GOAL OF THE EXERCISE
How many lines in the data below include the word "span"? Respond with the number, nothing more.

RECORDS SUPPLIED
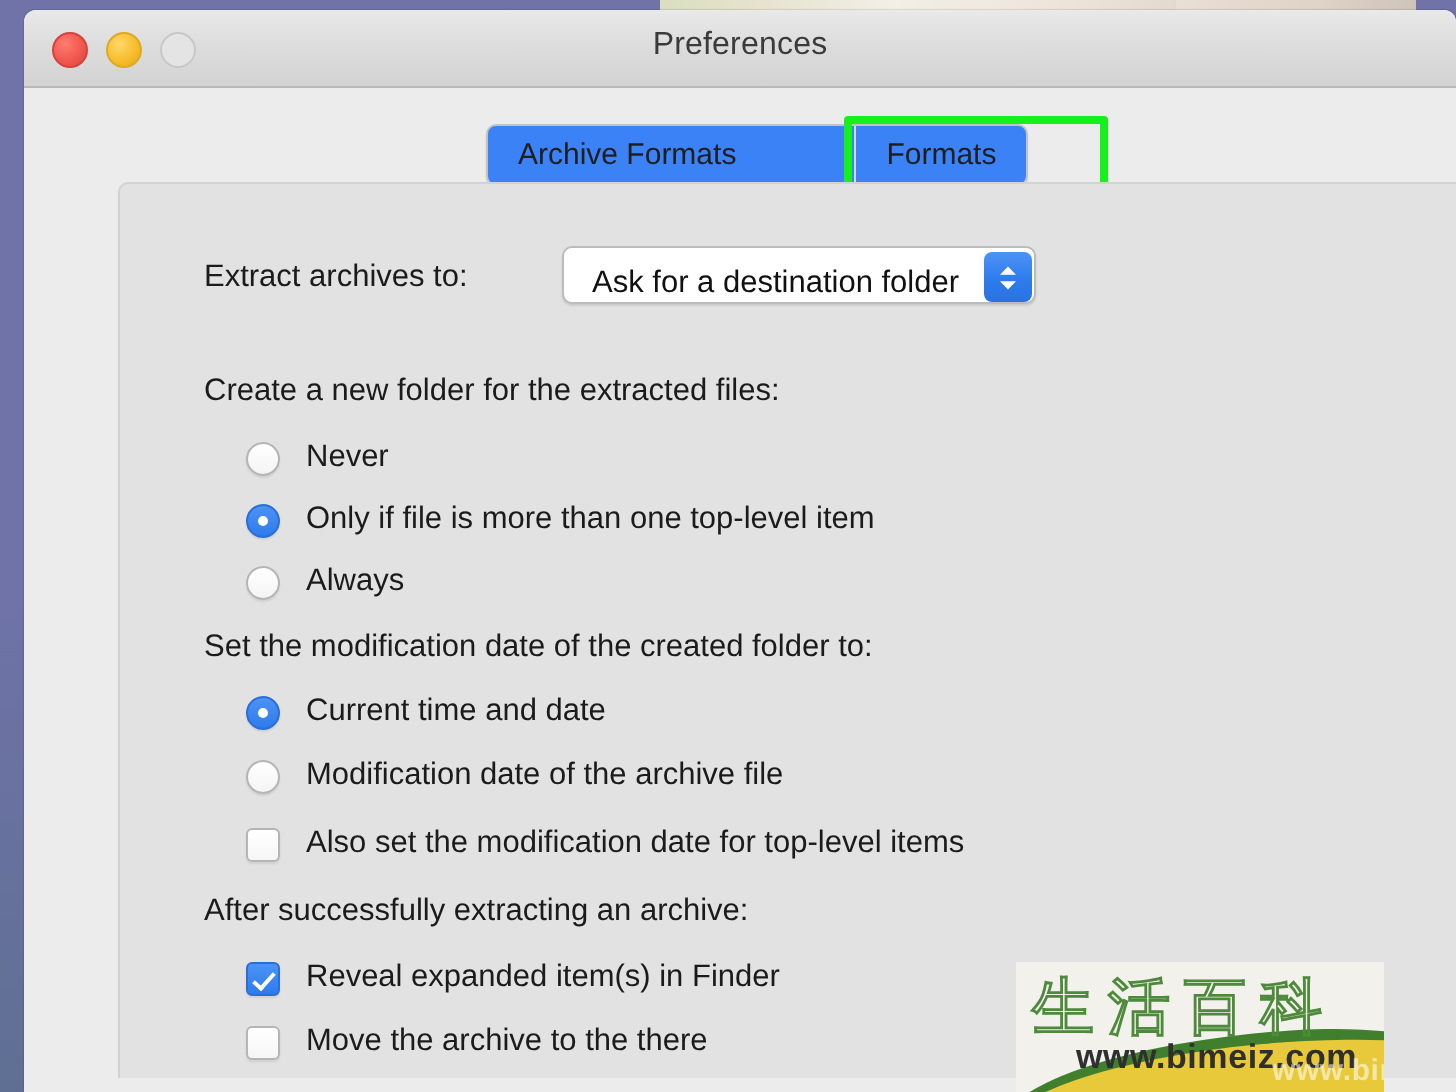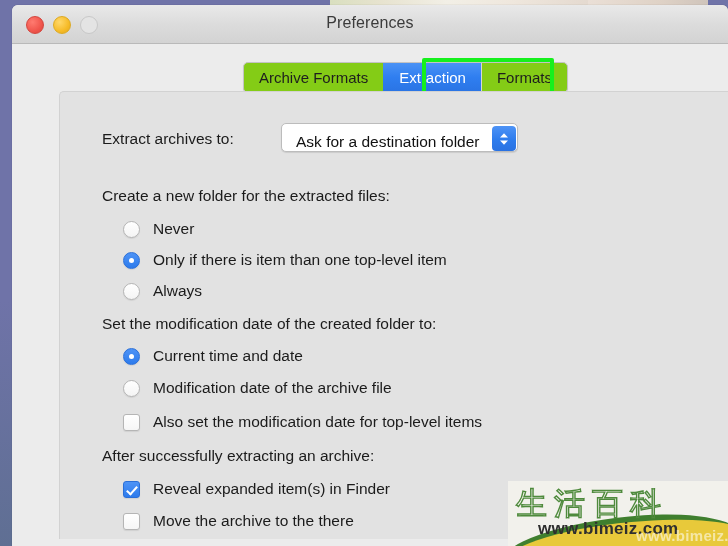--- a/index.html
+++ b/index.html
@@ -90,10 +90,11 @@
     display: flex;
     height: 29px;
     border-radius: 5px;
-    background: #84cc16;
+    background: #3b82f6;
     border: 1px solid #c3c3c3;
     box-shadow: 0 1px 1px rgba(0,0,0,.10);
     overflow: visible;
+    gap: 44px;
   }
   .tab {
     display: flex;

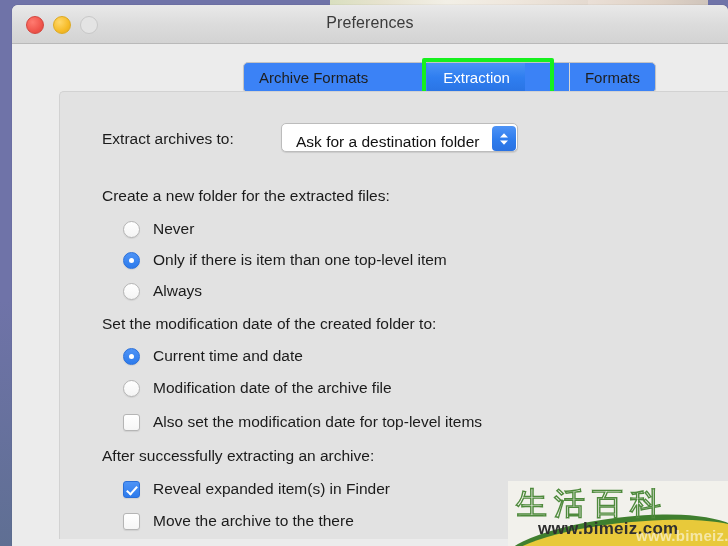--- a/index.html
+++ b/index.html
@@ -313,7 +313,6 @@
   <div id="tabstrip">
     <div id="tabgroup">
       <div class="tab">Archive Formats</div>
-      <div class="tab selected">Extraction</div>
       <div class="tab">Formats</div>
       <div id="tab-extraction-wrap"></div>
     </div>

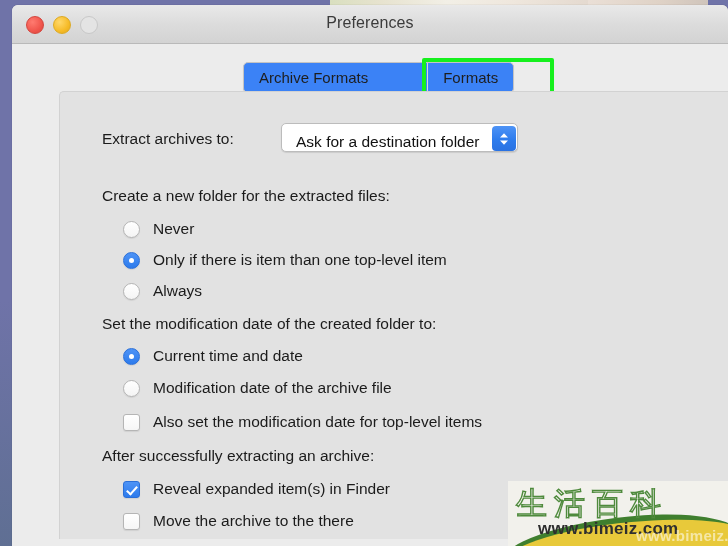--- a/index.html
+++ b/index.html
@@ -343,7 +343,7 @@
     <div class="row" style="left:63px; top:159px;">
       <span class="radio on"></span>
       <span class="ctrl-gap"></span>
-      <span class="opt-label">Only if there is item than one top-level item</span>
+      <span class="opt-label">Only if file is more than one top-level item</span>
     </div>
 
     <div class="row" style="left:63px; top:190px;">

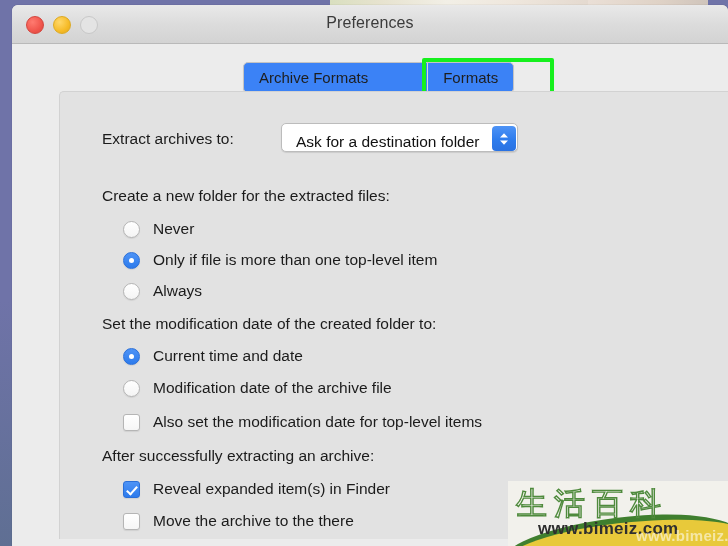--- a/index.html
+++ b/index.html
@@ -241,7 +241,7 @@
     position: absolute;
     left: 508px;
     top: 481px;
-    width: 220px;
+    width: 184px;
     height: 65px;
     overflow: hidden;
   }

YOUR SOLUTION
4